• Work request:
Nothing outside the lines below from the one containing "Kentucky | Poverty: 19.1 -> 11.9" through the one containing "Maine | Poverty: 14.1 -> 13.6" is to be printed; print those exactly, ends included, and drop the pictures.

• Data to examine:
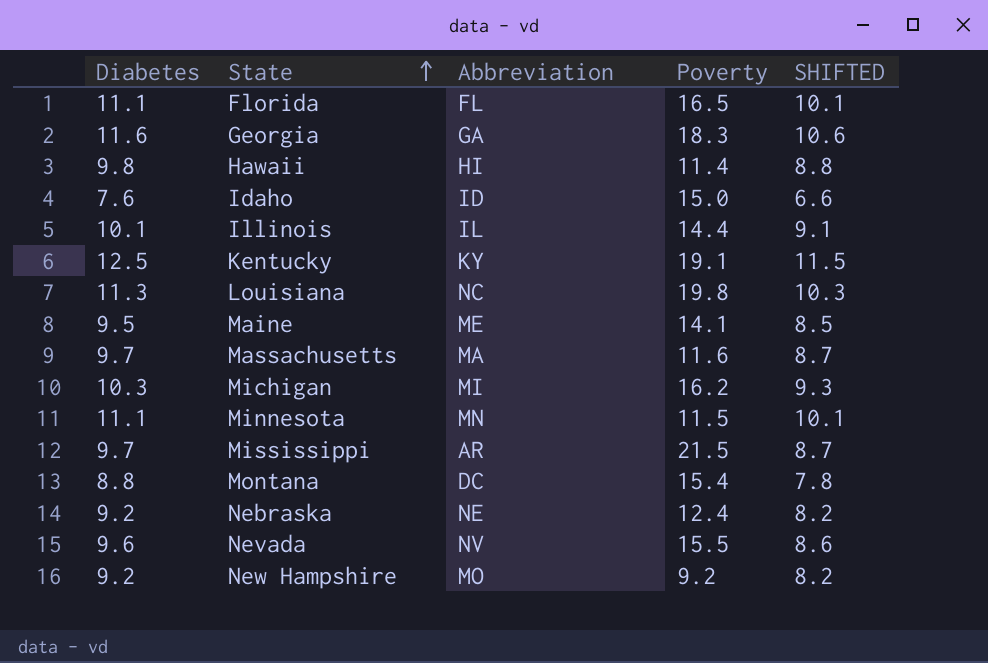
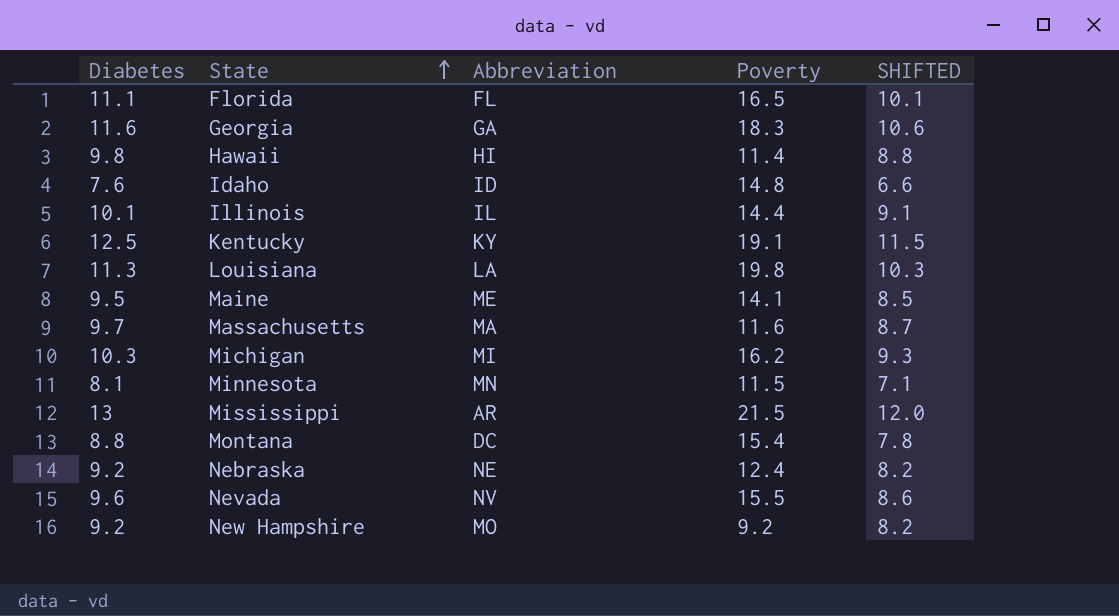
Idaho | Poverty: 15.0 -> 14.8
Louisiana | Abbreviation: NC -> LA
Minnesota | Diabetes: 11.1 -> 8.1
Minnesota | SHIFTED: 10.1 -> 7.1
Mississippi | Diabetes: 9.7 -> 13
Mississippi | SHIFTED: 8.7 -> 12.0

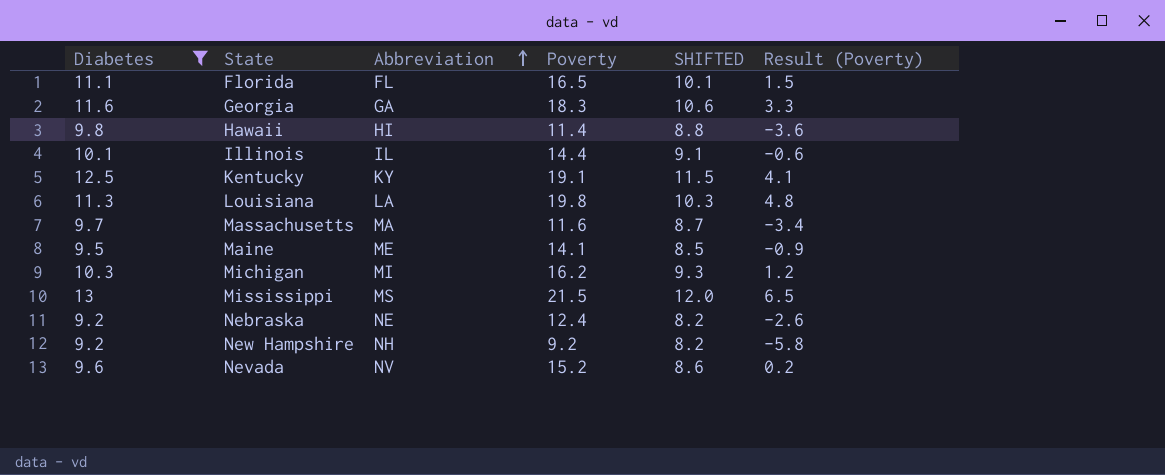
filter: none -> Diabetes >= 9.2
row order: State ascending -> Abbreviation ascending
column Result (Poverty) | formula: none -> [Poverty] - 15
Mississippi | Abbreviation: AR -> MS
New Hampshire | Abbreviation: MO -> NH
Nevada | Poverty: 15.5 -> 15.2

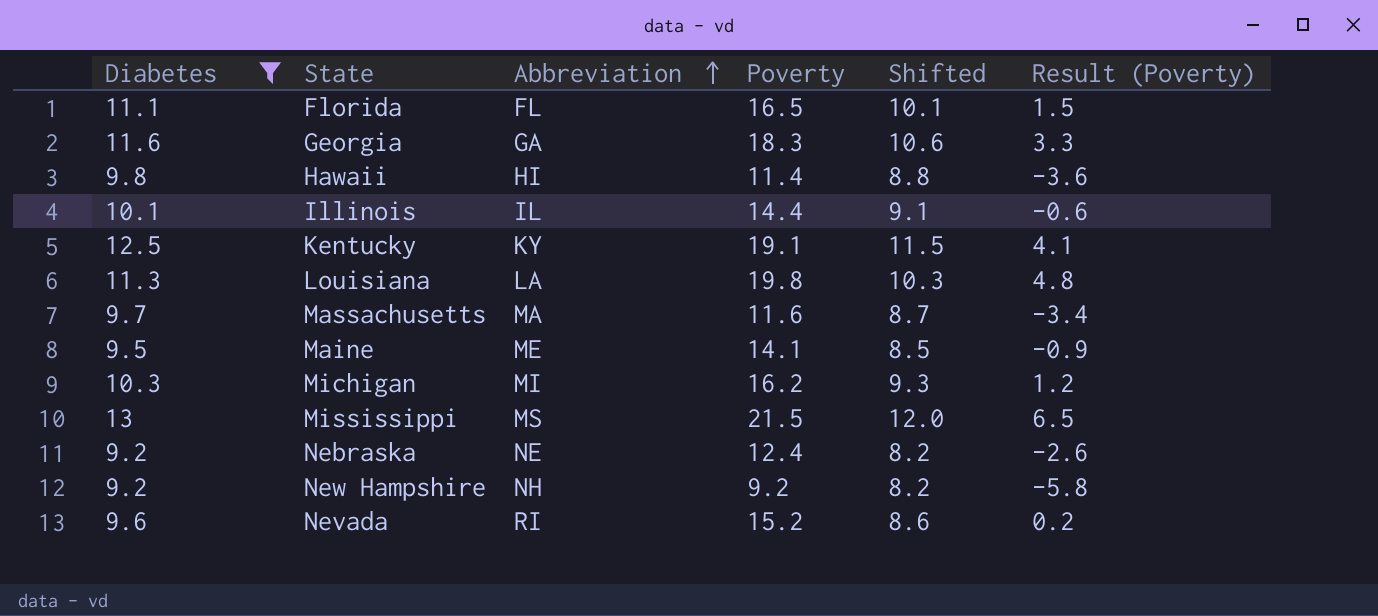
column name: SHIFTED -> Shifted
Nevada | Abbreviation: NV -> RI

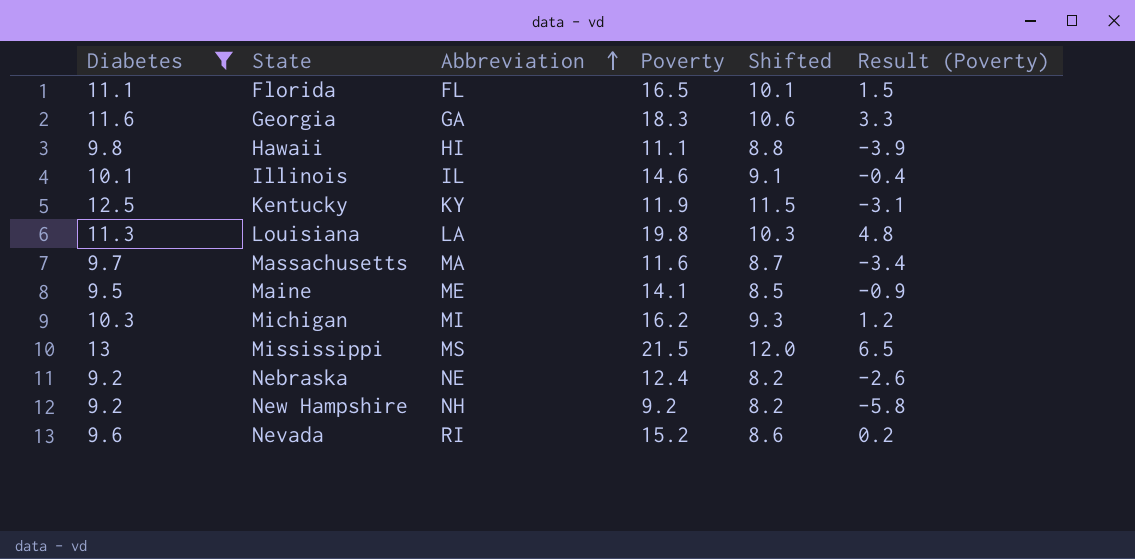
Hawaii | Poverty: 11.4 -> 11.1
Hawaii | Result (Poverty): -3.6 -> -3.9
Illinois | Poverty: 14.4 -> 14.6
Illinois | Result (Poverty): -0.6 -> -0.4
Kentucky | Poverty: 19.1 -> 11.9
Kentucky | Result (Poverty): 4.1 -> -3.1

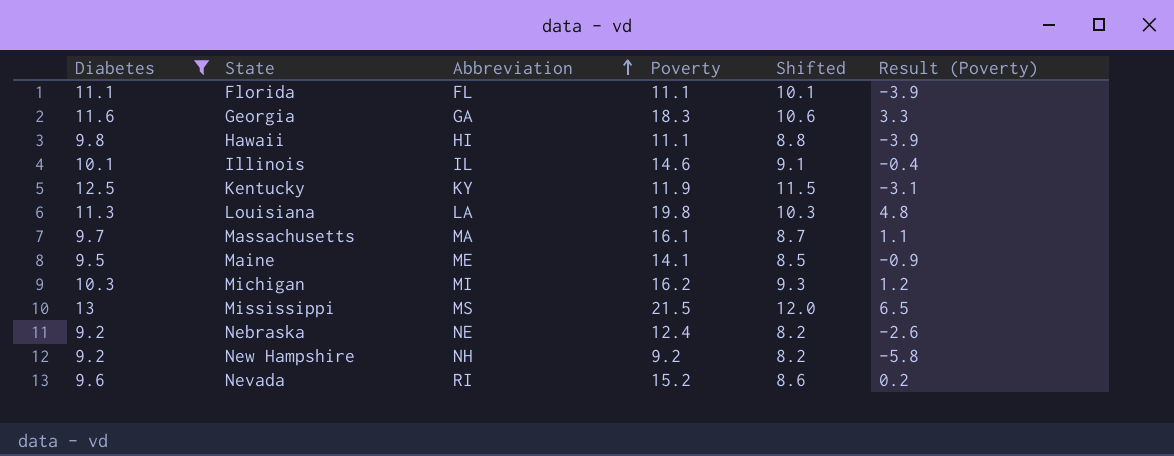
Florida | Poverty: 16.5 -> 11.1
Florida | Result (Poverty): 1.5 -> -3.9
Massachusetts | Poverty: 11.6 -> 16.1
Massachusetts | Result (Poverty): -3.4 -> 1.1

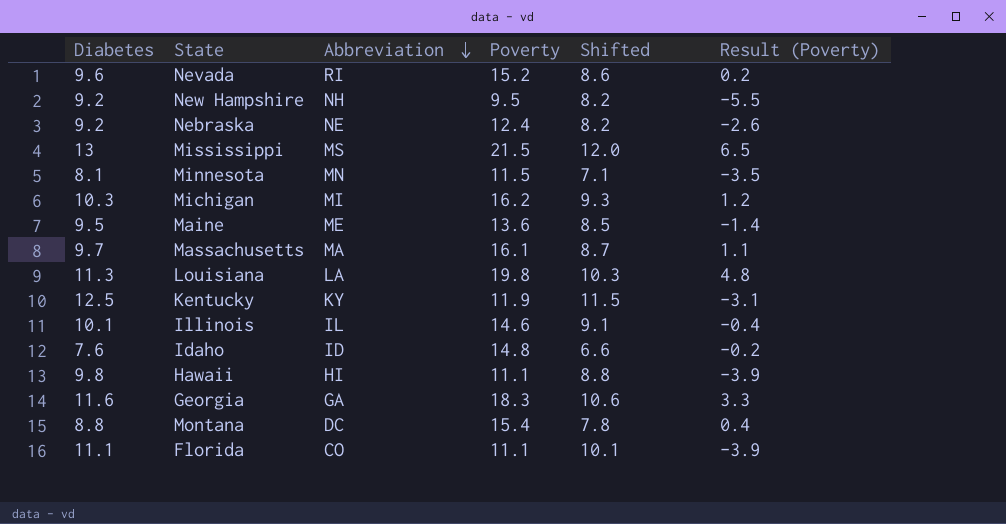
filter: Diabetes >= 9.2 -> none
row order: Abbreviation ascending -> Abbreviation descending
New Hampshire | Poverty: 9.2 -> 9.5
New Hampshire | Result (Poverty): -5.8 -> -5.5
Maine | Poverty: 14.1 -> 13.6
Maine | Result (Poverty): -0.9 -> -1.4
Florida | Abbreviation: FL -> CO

• Output of the exercise:
Kentucky | Poverty: 19.1 -> 11.9
Kentucky | Result (Poverty): 4.1 -> -3.1

Florida | Poverty: 16.5 -> 11.1
Florida | Result (Poverty): 1.5 -> -3.9
Massachusetts | Poverty: 11.6 -> 16.1
Massachusetts | Result (Poverty): -3.4 -> 1.1

filter: Diabetes >= 9.2 -> none
row order: Abbreviation ascending -> Abbreviation descending
New Hampshire | Poverty: 9.2 -> 9.5
New Hampshire | Result (Poverty): -5.8 -> -5.5
Maine | Poverty: 14.1 -> 13.6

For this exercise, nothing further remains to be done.